Ashby Lane resident Doug Rosen spoke in favor of paving a one–mile section of Ashby Station Road in concordance with VDOT’s Rural Rustic Road program. Rosen said the VDOT program provides an opportunity to pave the century-old gravel road. Paving the section would eliminate muddy and unsafe conditions, dust and recurring potholes. Likewise, this would cut down on the constant calls made to VDOT to repair the road, Rosen said. Discussions about the need to pave Ashby Station Lane began almost 30 years ago.
“In my opinion, it is good planning to bring this road to the same status – paved – as the other roads in the Rockland area,” Rosen read from a statement, adding that his street was paved and brought into the state system in 2012. “The paving will enhance private citizens, visitors and the agriculture community’s use of the road.”
Rosen also serves as chairman of the Warren County Planning Commission and represents the Shenandoah District.
Jim McManaway, president of the Blue Mountain Property Owners Association, spoke about paving 2.2 miles of Blue Mountain Road to the state’s rural-rustic standards. McManaway said the road was on the plan when he served on the Board of Supervisors until the late 1990s. The Blue Mountain subdivision, with its 300 homes, lies adjacent to the much larger Shenandoah Farms neighborhood and sanitary district. McManaway added that Shenandoah Farms residents also use Blue Mountain Road.

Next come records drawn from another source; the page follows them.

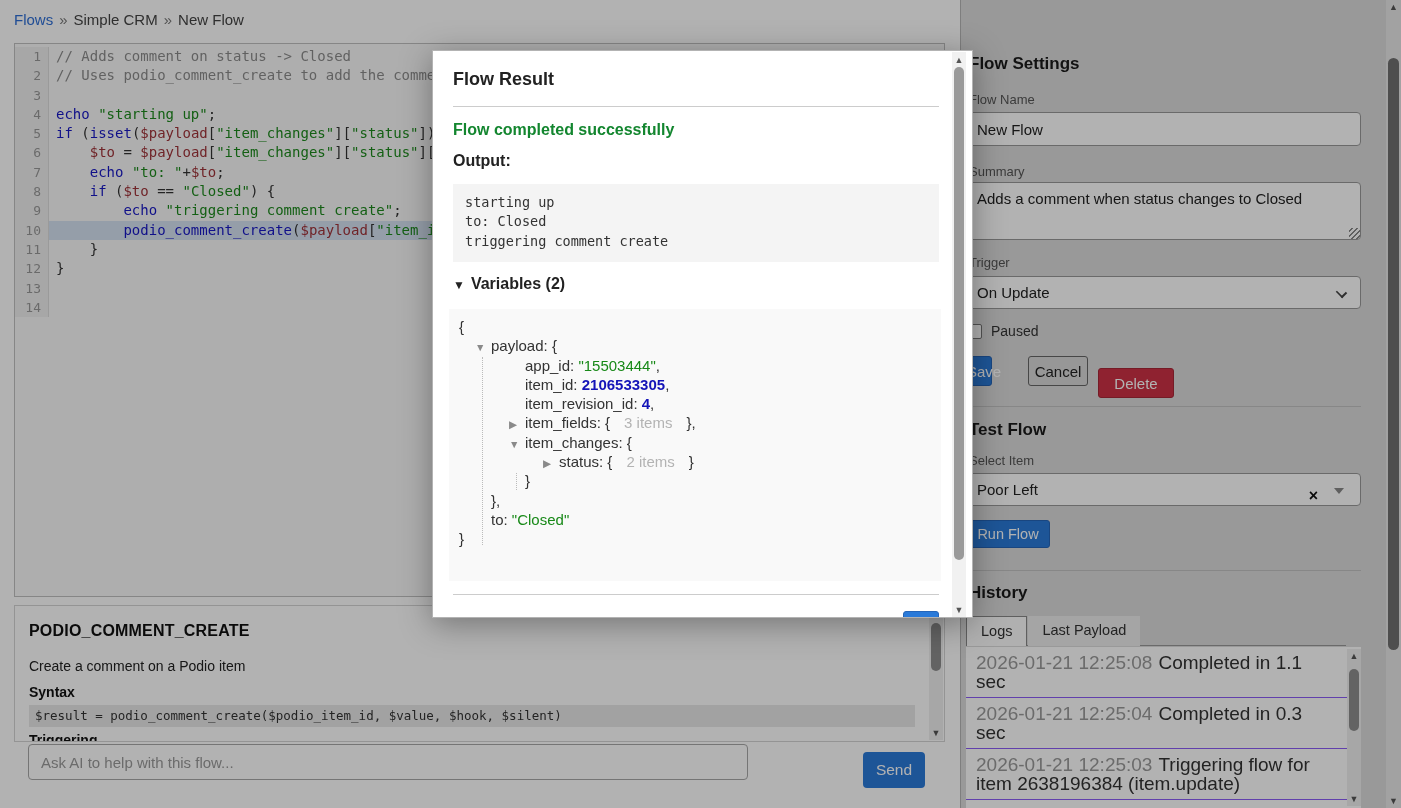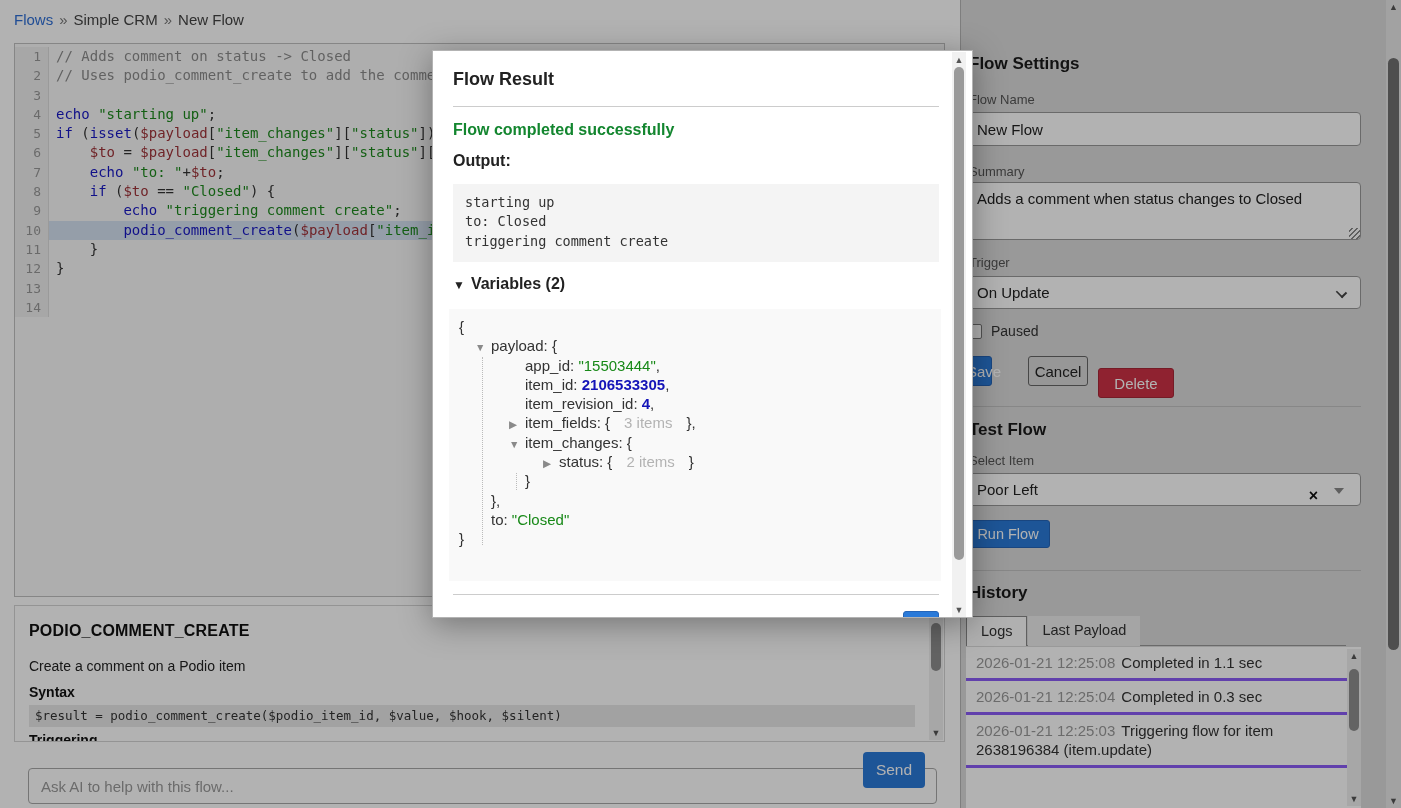--- a/index.html
+++ b/index.html
@@ -63,7 +63,7 @@
 
   
   #logs { position:absolute; left:5px; top:647px; width:395px; height:161px; background:#fff; overflow:hidden; }
-  .log-entry { padding:6px 26px 6px 10px; border-bottom:3px solid #8b5cf6; font-size:15px; line-height:19px; }
+  .log-entry { padding:6px 26px 6px 10px; border-bottom:1px solid #8b5cf6; font-size:19px; line-height:19px; }
   .log-entry .time { color:#9a9a9a; margin-right:6px; }
   .log-entry .msg { color:#333; }
 

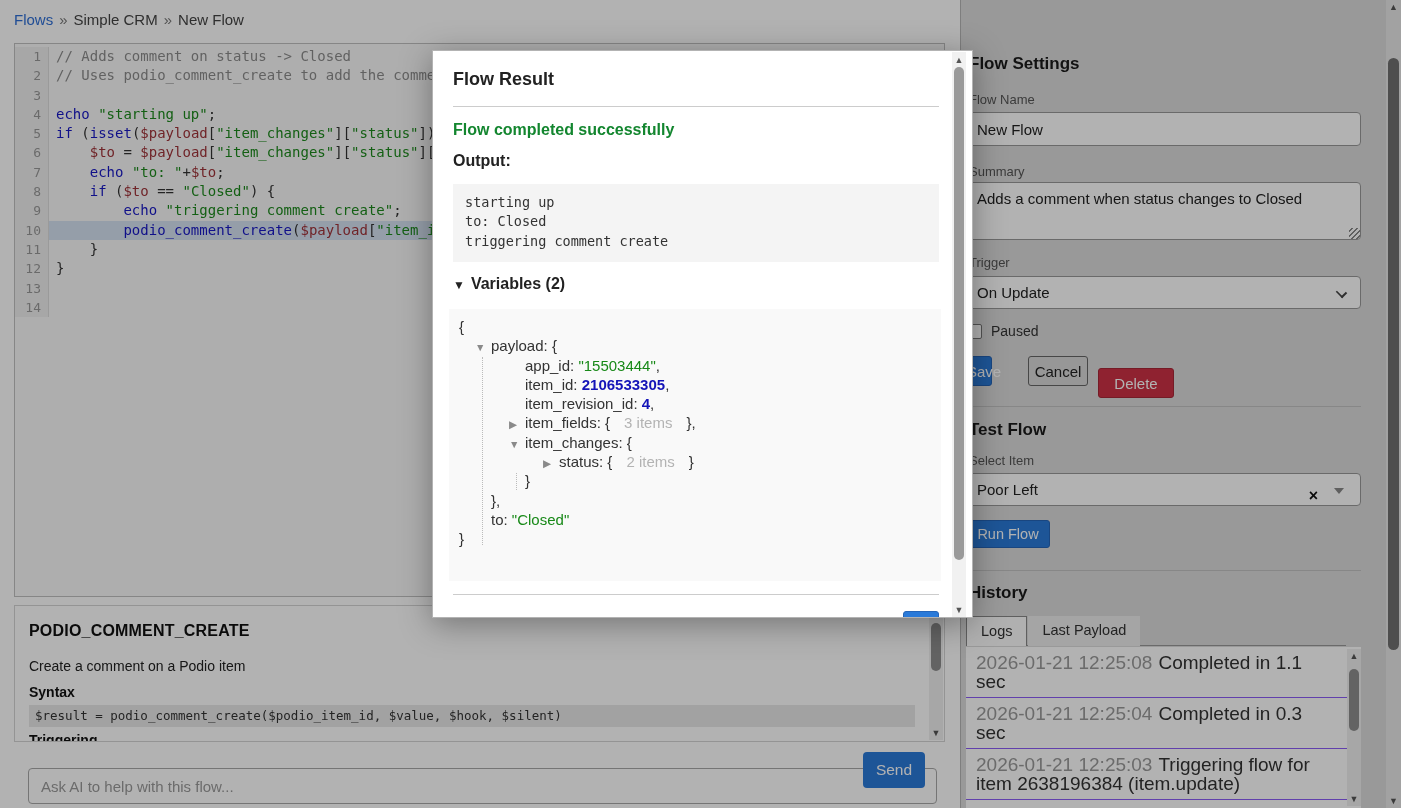--- a/index.html
+++ b/index.html
@@ -31,7 +31,7 @@
   #docs .params { position:absolute; left:14px; top:126px; font-size:14px; font-weight:bold; color:#111; }
 
   
-  #ai-input { position:absolute; left:28px; top:768px; width:909px; height:36px; border:1px solid #a8a8a8; border-radius:4px; font-size:15px; color:#222; padding:0 12px; font-family:"Liberation Sans", sans-serif; background:#fff; }
+  #ai-input { position:absolute; left:28px; top:744px; width:720px; height:36px; border:1px solid #a8a8a8; border-radius:4px; font-size:15px; color:#222; padding:0 12px; font-family:"Liberation Sans", sans-serif; background:#fff; }
   #ai-input::placeholder { color:#9a9a9a; }
   #send-btn { position:absolute; left:863px; top:752px; width:62px; height:36px; background:#2a7ad9; color:#fff; border:none; border-radius:4px; font-size:15.5px; font-family:"Liberation Sans", sans-serif; }
 

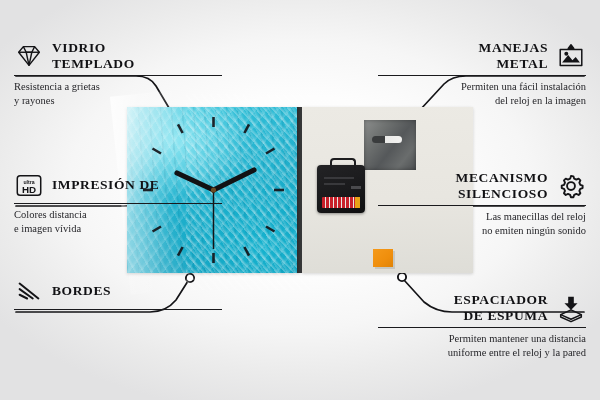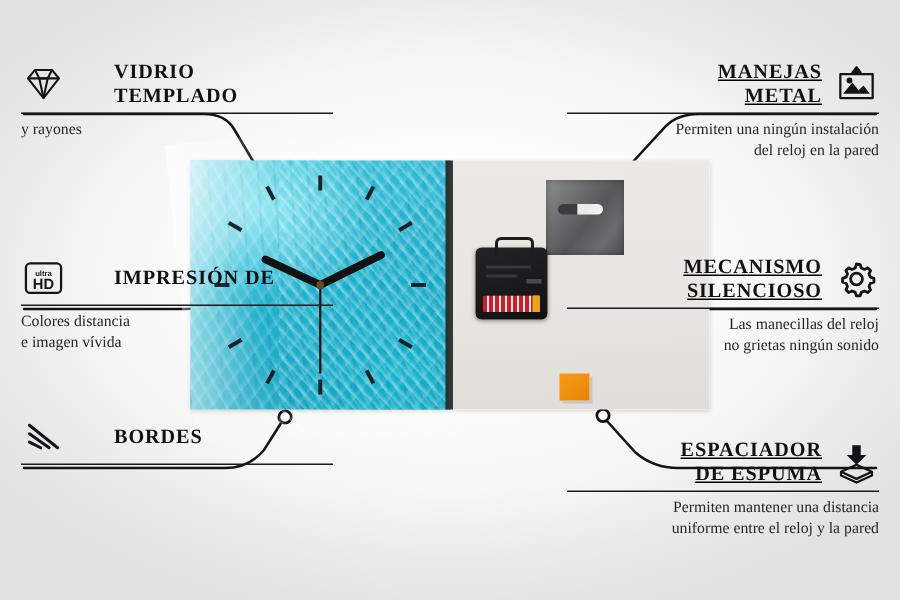--- a/index.html
+++ b/index.html
@@ -27,7 +27,6 @@
     color:#111114;
     line-height:1.2;
     text-transform:uppercase;
-    margin-left:24px;
   }
   .callout.left .title{text-align:left;}
   .callout.right .title{text-align:right;}

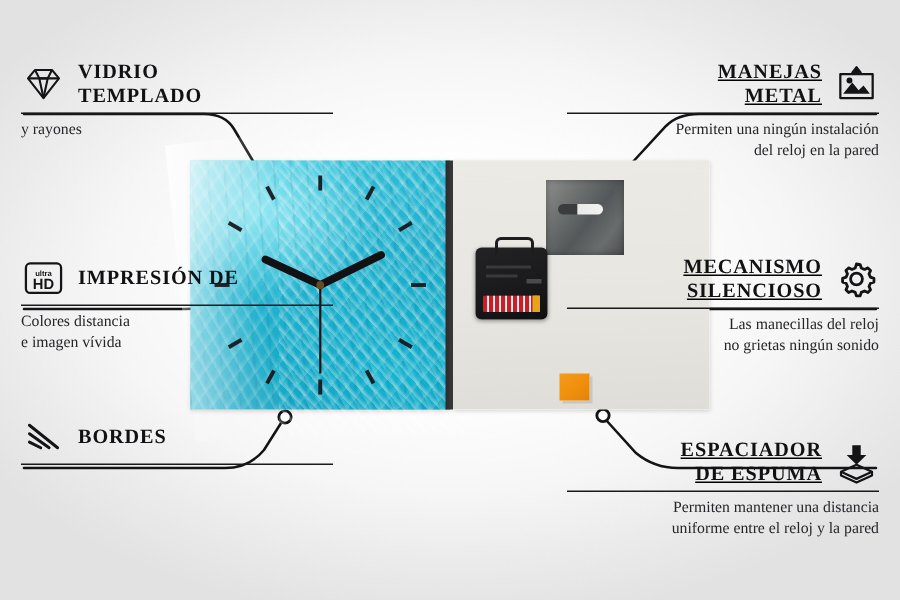--- a/index.html
+++ b/index.html
@@ -18,7 +18,7 @@
   .callout{position:absolute;width:208px;}
   .callout .head{display:flex;align-items:center;gap:8px;}
   .callout.left .head{justify-content:flex-start;}
-  .callout.right .head{justify-content:flex-end;text-decoration:underline;}
+  .callout.right .head{justify-content:flex-end;}
   .title{
     font-family:"Liberation Serif",serif;
     font-weight:700;

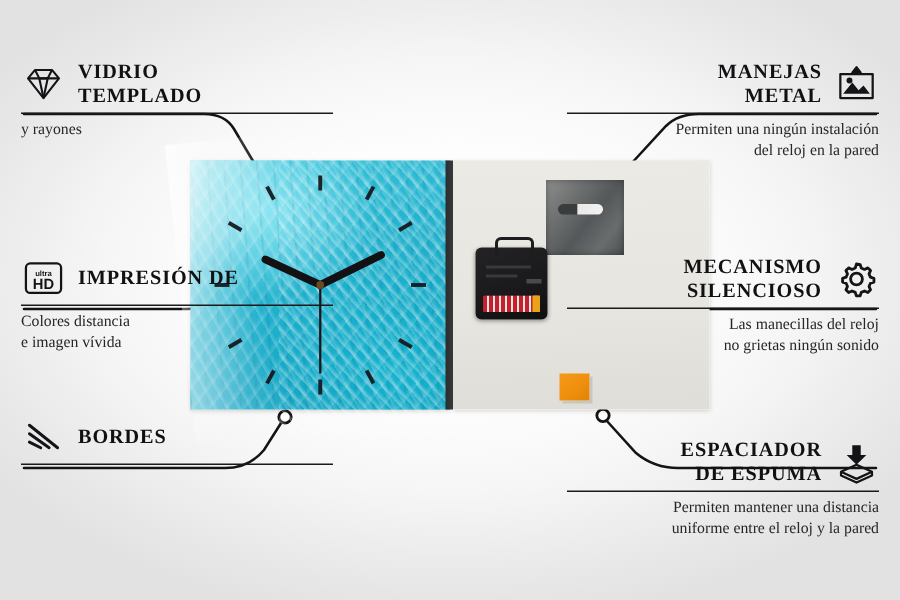--- a/index.html
+++ b/index.html
@@ -220,6 +220,7 @@
     </div>
     <div class="rule"></div>
     <div class="desc">
+      <div>Resistencia a grietas</div>
       <div>y rayones</div>
     </div>
   </div>

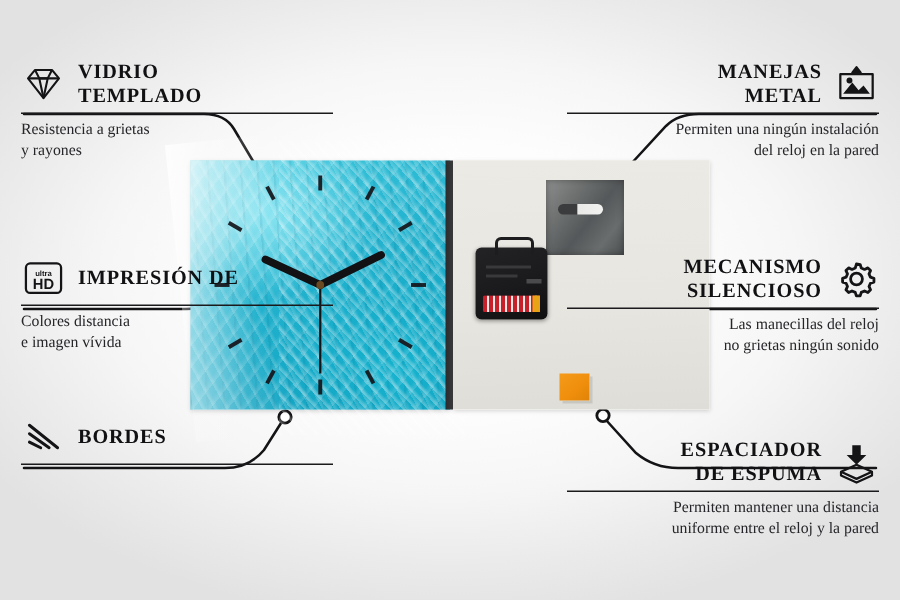--- a/index.html
+++ b/index.html
@@ -278,7 +278,7 @@
     </div>
     <div class="rule"></div>
     <div class="desc">
-      <div>Permiten una ningún instalación</div>
+      <div>Permiten una fácil instalación</div>
       <div>del reloj en la pared</div>
     </div>
   </div>

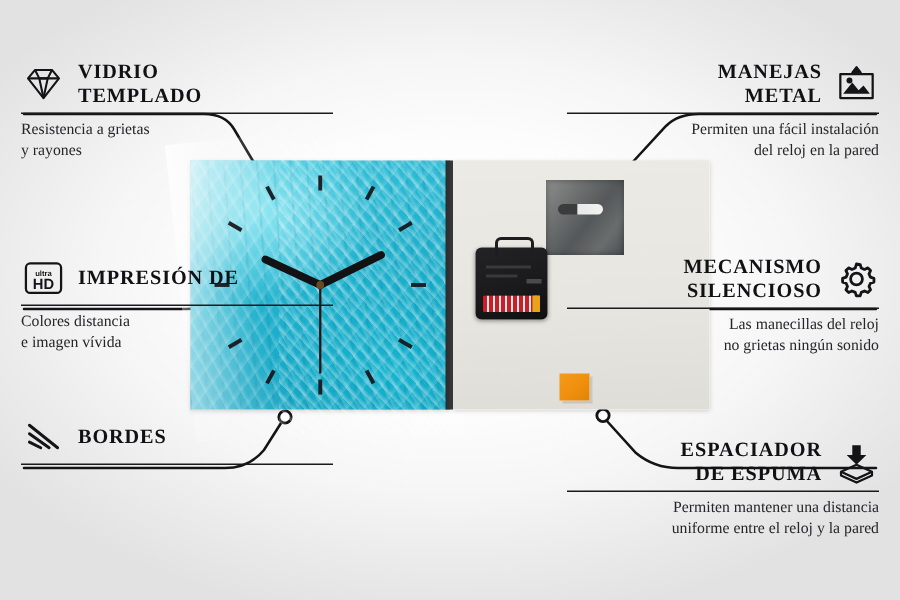--- a/index.html
+++ b/index.html
@@ -279,7 +279,7 @@
     <div class="rule"></div>
     <div class="desc">
       <div>Permiten una fácil instalación</div>
-      <div>del reloj en la pared</div>
+      <div>del reloj en la imagen</div>
     </div>
   </div>
 

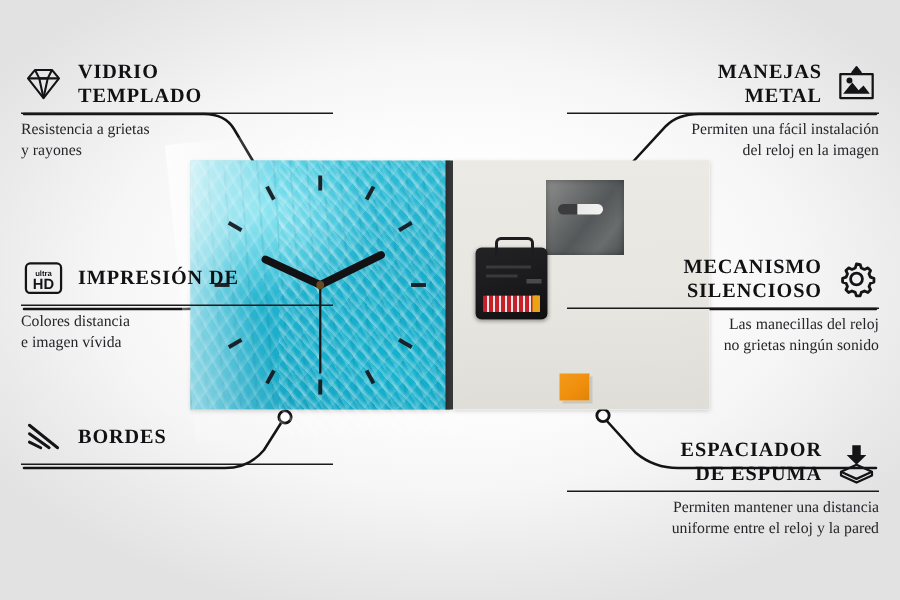--- a/index.html
+++ b/index.html
@@ -299,7 +299,7 @@
     <div class="rule"></div>
     <div class="desc">
       <div>Las manecillas del reloj</div>
-      <div>no grietas ningún sonido</div>
+      <div>no emiten ningún sonido</div>
     </div>
   </div>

Bentonville resident Michael Sirbaugh requested that VDOT consider providing a regular maintenance schedule for the gravelly William Vincent Road. Sirbaugh noted that he did know the road condition before he moved to the area.
“I’m not an engineer but I know a pothole when I see it and boy are we getting more and more,” Sirbaugh said. “They’re breeding like bunnies down there.”
Russell Way resident Wells R. Bill showed the board photographs he took of Rocky Lane after last week’s storm. Images depicted the effect of the stormwater that washed out part of the rural road. Bill said the wash-out left a hole 3-feet deep, 5-feet wide. Bill told the board that no signs alert drivers that the road may be washed out. He suggested VDOT post signs similar to those at low-water bridges. Bill noted that a culvert pipe is not sufficient to handle stormwater flows and has not been fixed.
Bill said that Rocky Lane has become so narrow, with limited space between deep ditches that two vehicles cannot fit on the road and drivers can’t just move over to let oncoming traffic go by.
Edwin Carter, assistant residency administrator for VDOT’s Edinburg office, gave a presentation to the board before the public hearing. Carter explained that the state has less money for a greater number of roads in need of paving as listed in six-year secondary plans.
In Warren County’s case, all roads on the list as prioritized by the Board of Supervisors have some funds allocated to the improvements but no project is completely funded.